EXERCISE -
Return the lines of the material below exactly, beginning with the line that has "margin-left: 48px ->" in it and finishing with the line that has "font-family: none ->" in it. Leave all pictures aside.

SOURCE DATA -
#####
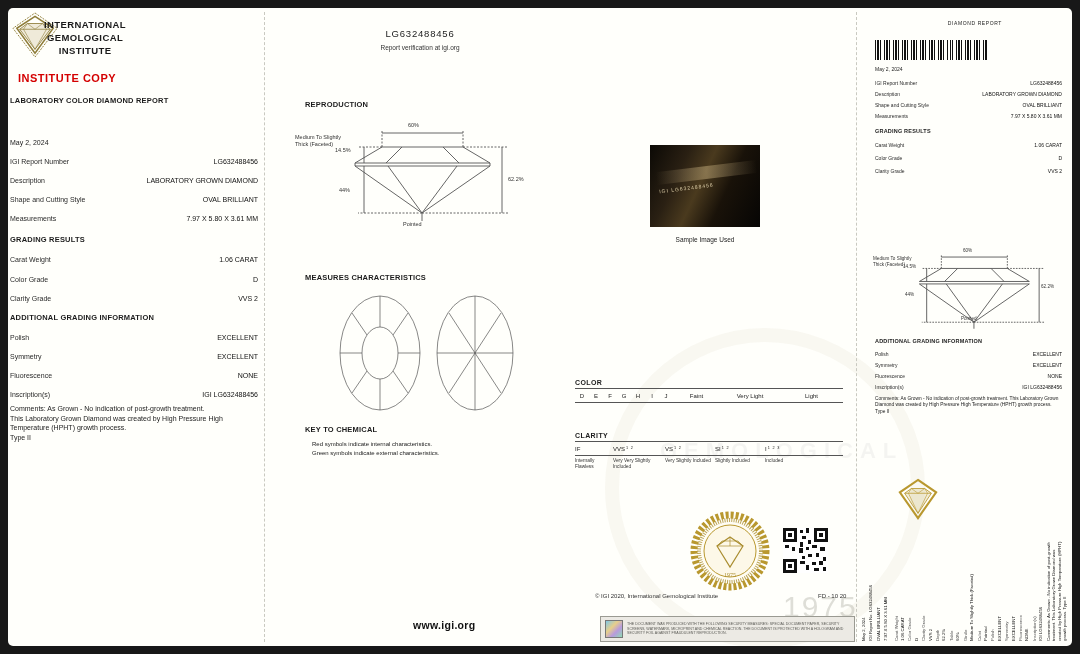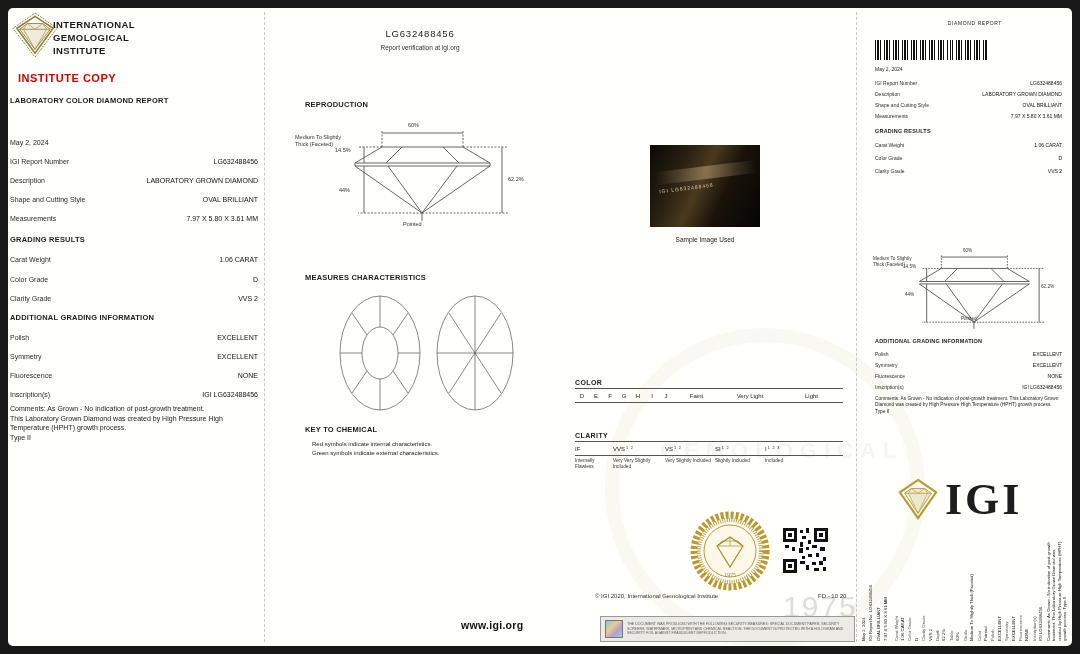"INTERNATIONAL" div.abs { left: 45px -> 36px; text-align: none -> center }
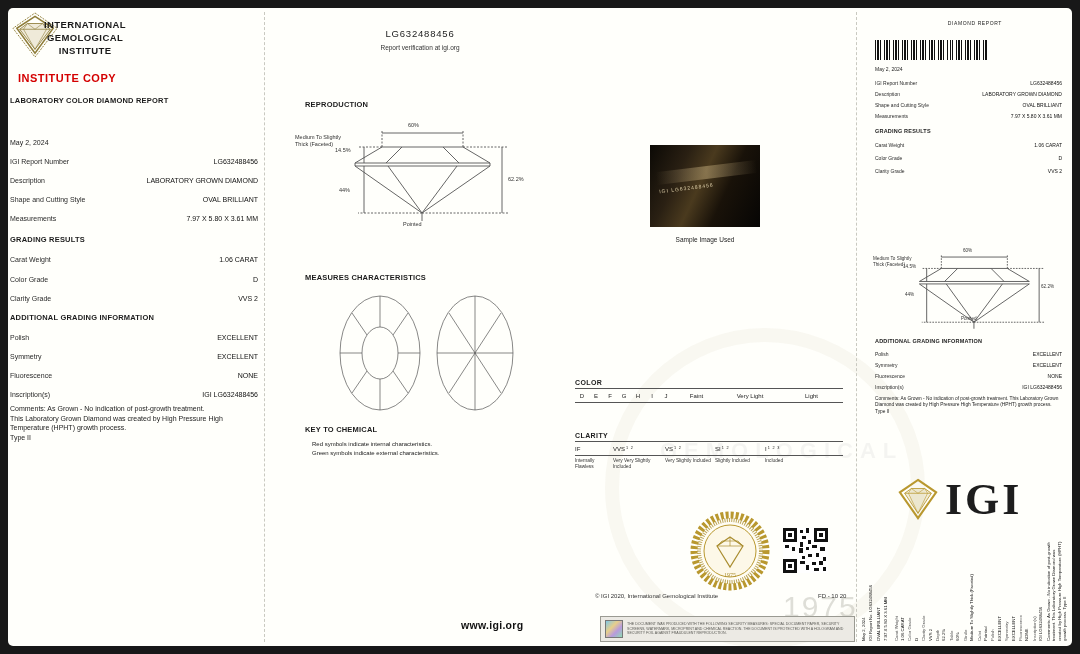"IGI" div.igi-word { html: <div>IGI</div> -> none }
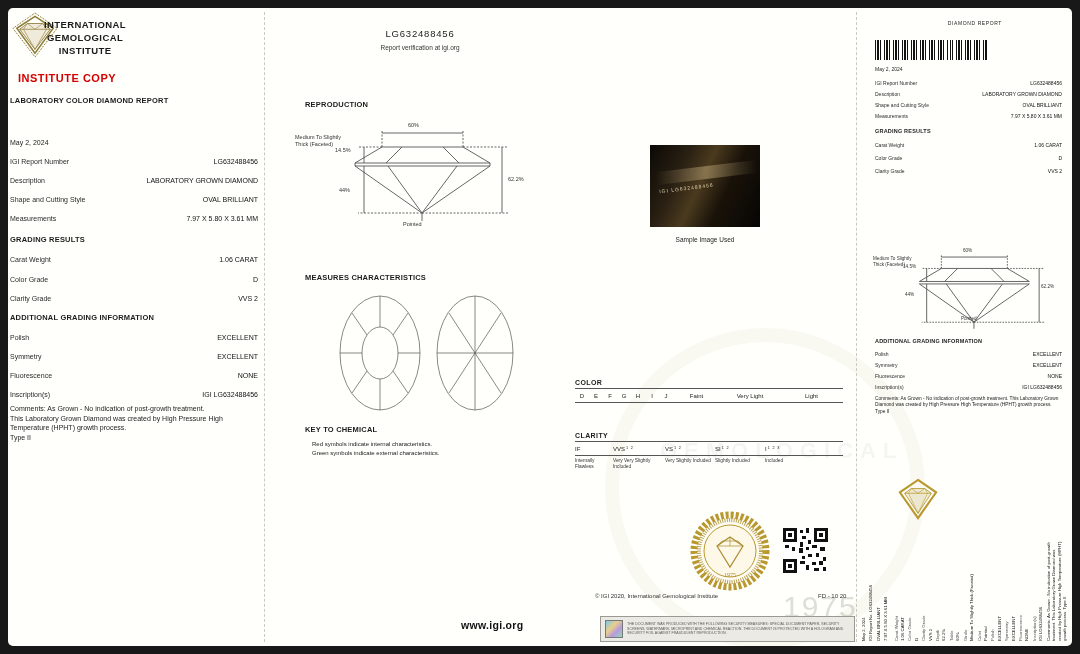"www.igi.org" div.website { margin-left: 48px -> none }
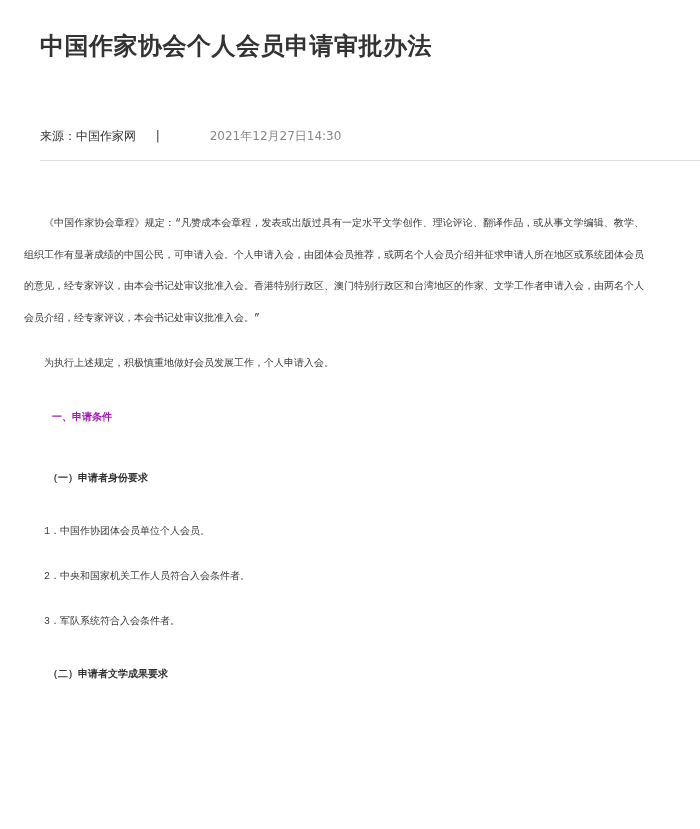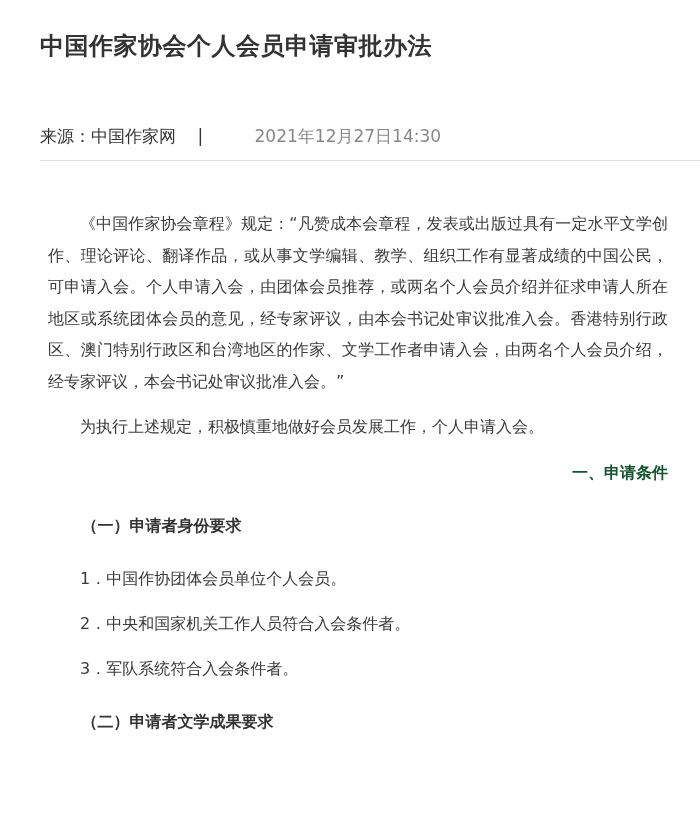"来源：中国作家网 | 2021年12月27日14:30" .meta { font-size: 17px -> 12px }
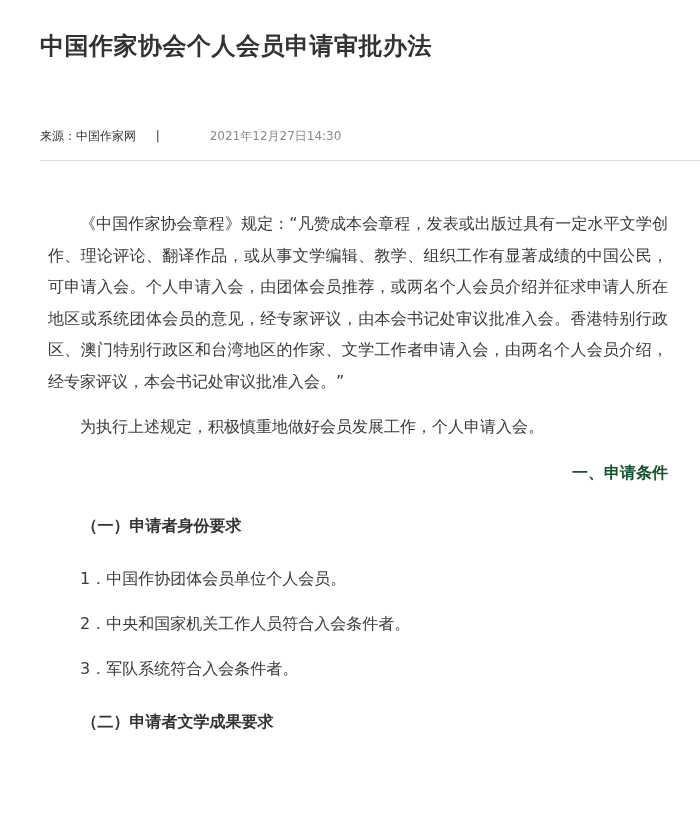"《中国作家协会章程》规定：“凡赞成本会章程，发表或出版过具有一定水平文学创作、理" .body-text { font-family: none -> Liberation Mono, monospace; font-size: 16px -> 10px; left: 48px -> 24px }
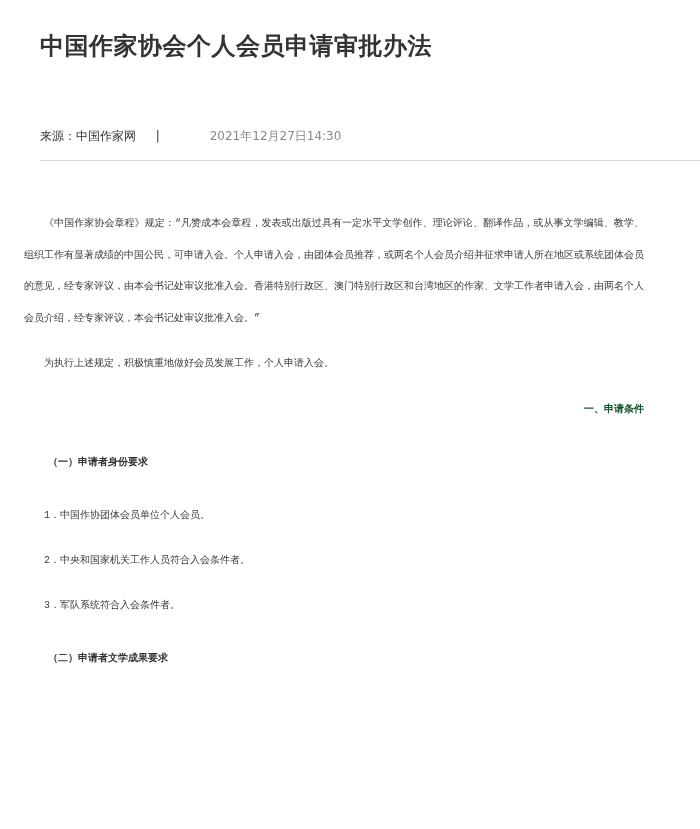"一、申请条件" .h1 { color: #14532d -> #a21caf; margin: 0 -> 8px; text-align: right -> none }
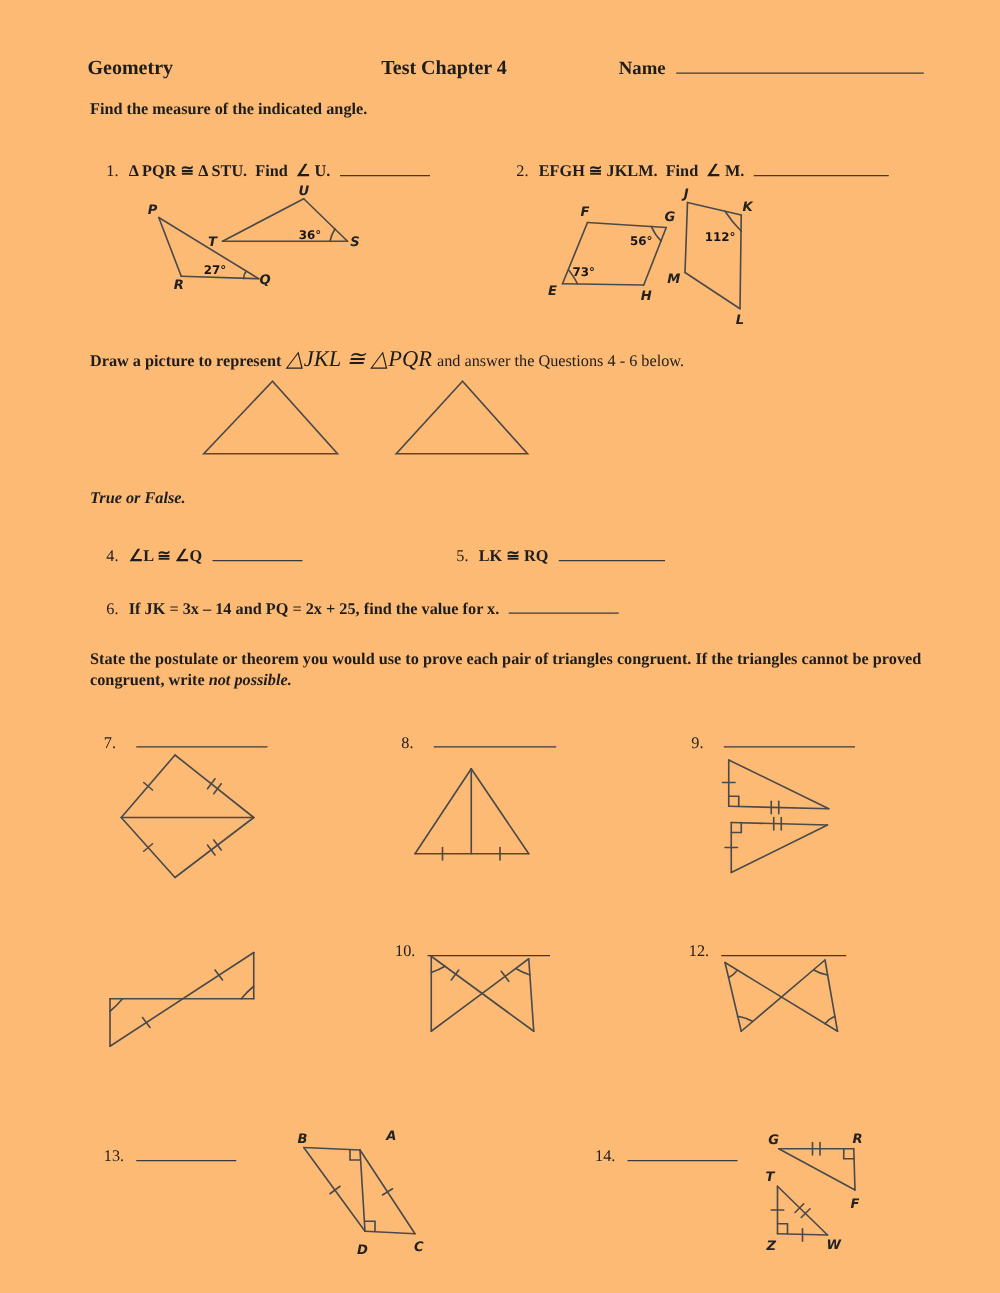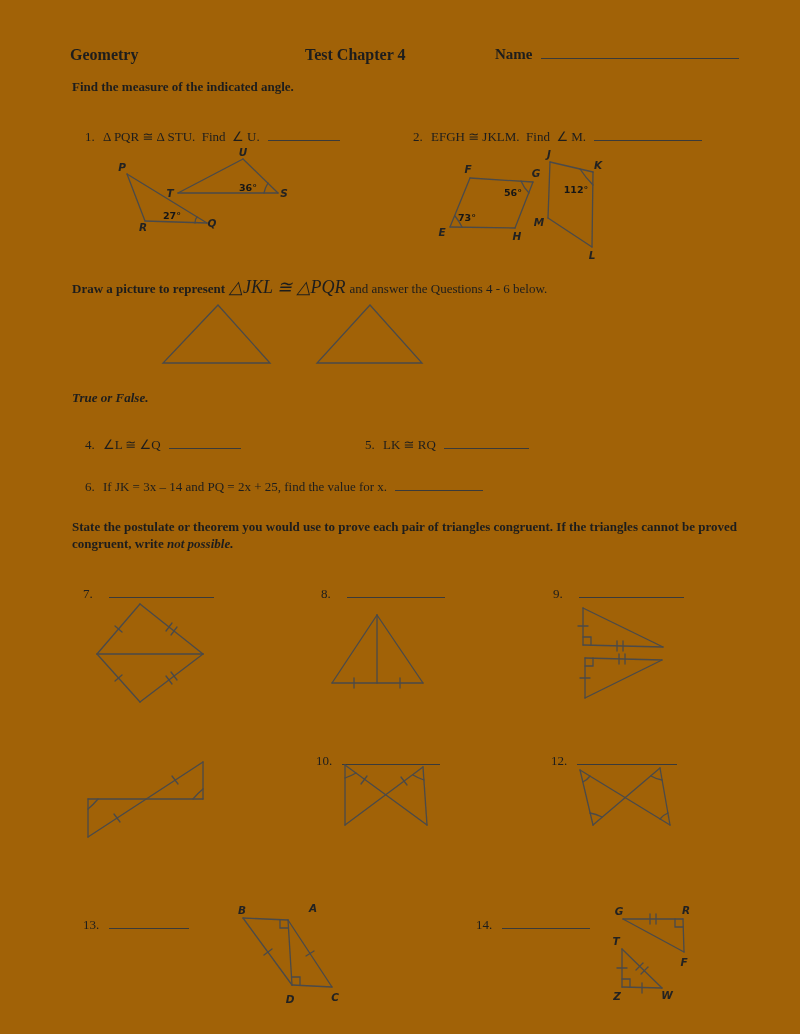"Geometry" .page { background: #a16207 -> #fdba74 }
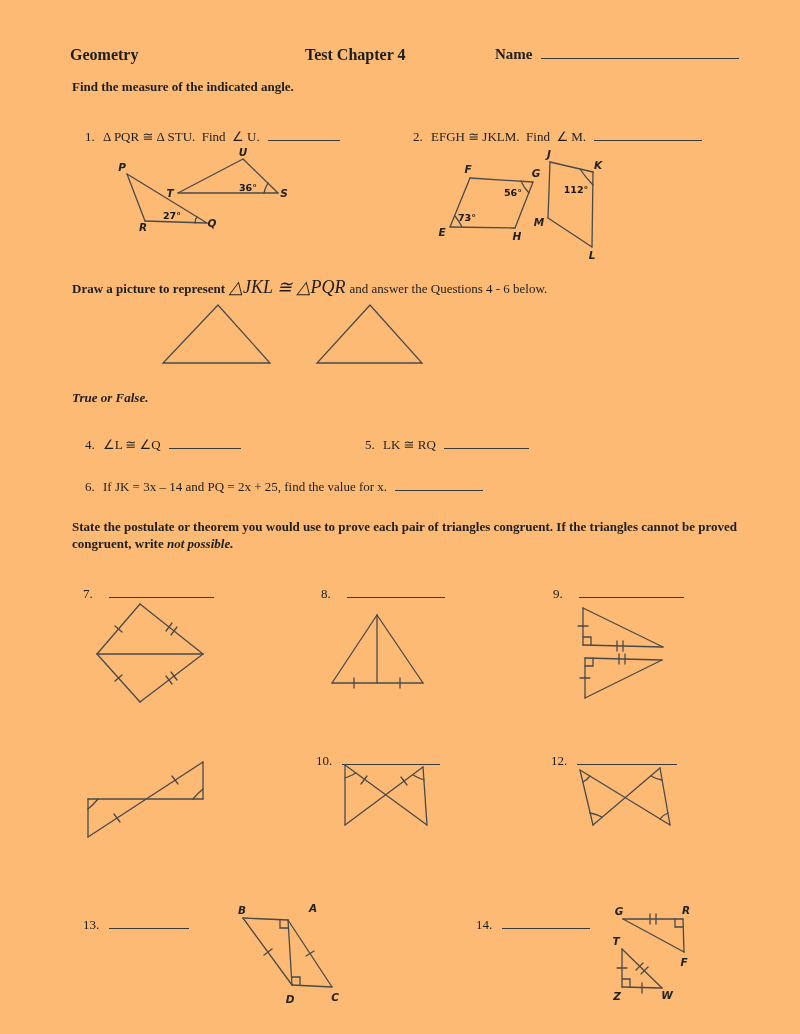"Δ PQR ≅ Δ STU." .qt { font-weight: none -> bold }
#####
PROBLEM SOLUTION -
"www.igi.org" div.website { margin-left: 48px -> none }
"来源：中国作家网 | 2021年12月27日14:30" .meta { font-size: 17px -> 12px }
"《中国作家协会章程》规定：“凡赞成本会章程，发表或出版过具有一定水平文学创作、理" .body-text { font-family: none -> Liberation Mono, monospace; font-size: 16px -> 10px; left: 48px -> 24px }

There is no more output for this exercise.